-------- Records shown

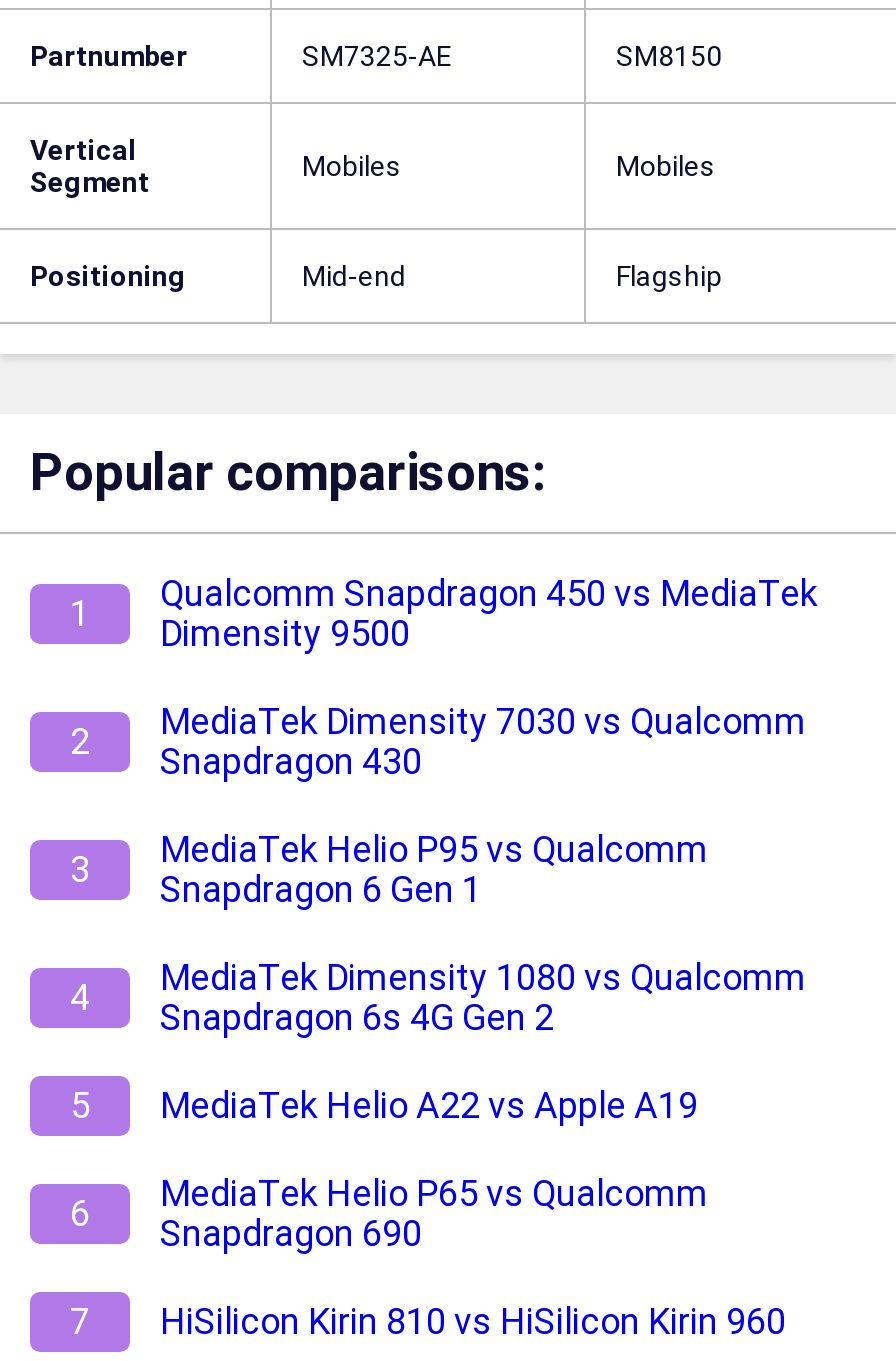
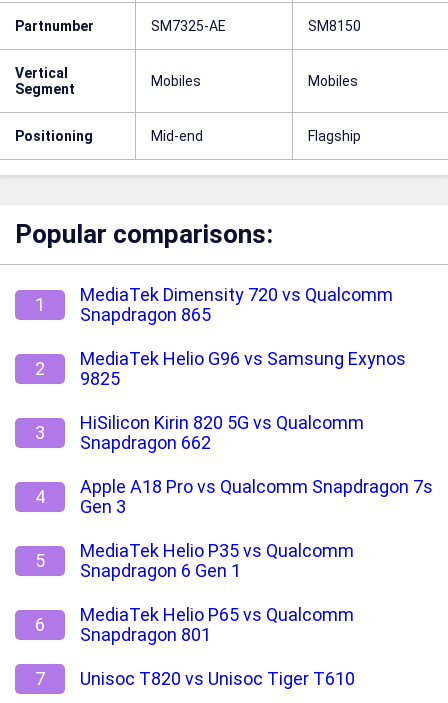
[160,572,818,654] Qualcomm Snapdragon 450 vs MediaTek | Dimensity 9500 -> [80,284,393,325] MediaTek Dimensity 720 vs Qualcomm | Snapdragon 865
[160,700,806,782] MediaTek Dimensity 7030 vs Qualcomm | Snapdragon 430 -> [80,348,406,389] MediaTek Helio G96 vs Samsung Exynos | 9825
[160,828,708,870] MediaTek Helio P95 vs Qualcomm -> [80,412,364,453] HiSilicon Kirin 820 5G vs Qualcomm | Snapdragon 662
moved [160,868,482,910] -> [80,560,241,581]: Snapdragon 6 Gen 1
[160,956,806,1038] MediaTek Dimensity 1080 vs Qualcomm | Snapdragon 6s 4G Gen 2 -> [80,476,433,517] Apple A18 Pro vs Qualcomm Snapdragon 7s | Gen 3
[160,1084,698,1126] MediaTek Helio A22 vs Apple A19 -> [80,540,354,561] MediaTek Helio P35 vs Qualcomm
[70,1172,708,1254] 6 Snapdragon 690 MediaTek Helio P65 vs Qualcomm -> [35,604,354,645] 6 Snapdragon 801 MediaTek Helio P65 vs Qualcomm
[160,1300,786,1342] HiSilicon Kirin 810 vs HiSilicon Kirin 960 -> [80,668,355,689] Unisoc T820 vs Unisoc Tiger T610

----------------
-------- Records shown

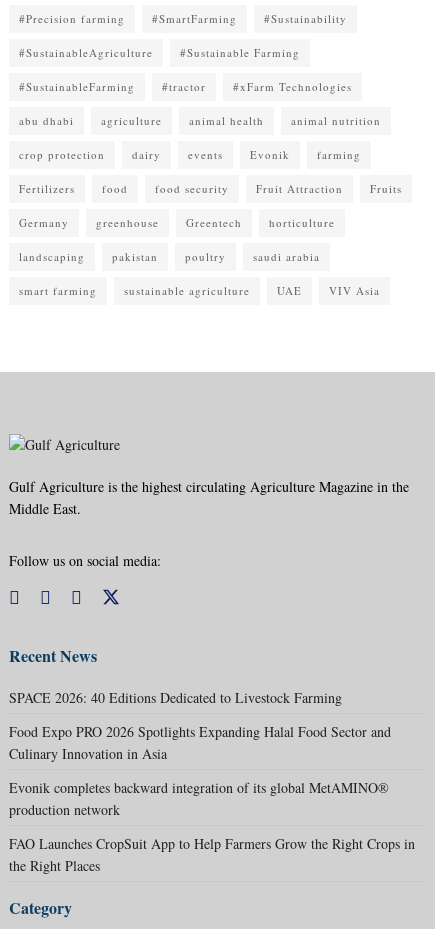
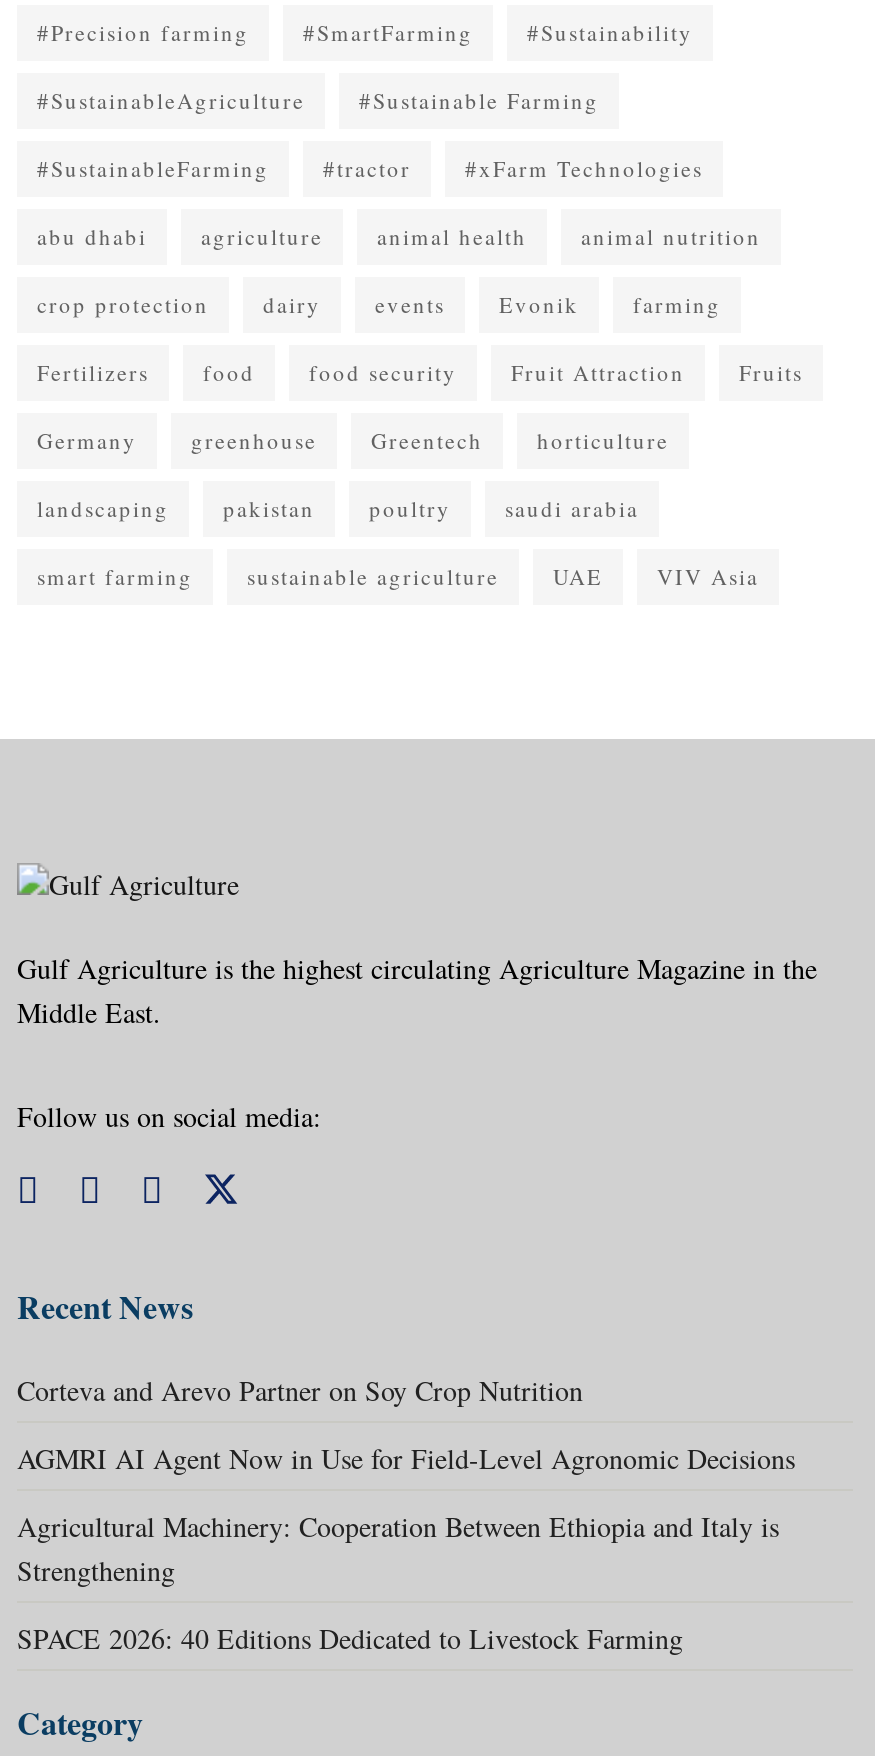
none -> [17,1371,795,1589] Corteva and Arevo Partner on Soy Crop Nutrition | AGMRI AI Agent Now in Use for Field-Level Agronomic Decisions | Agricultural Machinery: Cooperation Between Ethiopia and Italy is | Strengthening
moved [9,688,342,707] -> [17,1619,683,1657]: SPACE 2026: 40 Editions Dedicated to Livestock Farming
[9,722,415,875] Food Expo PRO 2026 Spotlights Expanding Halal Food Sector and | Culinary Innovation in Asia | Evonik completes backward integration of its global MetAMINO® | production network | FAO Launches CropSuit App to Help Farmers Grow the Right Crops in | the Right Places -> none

----------------

● What the task asks
All lines above from the line with "[70,1172,708,1254] 6 Snapdragon" through the line with "[160,1300,786,1342] HiSilicon Kirin", both included, are to be set down exactly, with nothing else.

● Result
[70,1172,708,1254] 6 Snapdragon 690 MediaTek Helio P65 vs Qualcomm -> [35,604,354,645] 6 Snapdragon 801 MediaTek Helio P65 vs Qualcomm
[160,1300,786,1342] HiSilicon Kirin 810 vs HiSilicon Kirin 960 -> [80,668,355,689] Unisoc T820 vs Unisoc Tiger T610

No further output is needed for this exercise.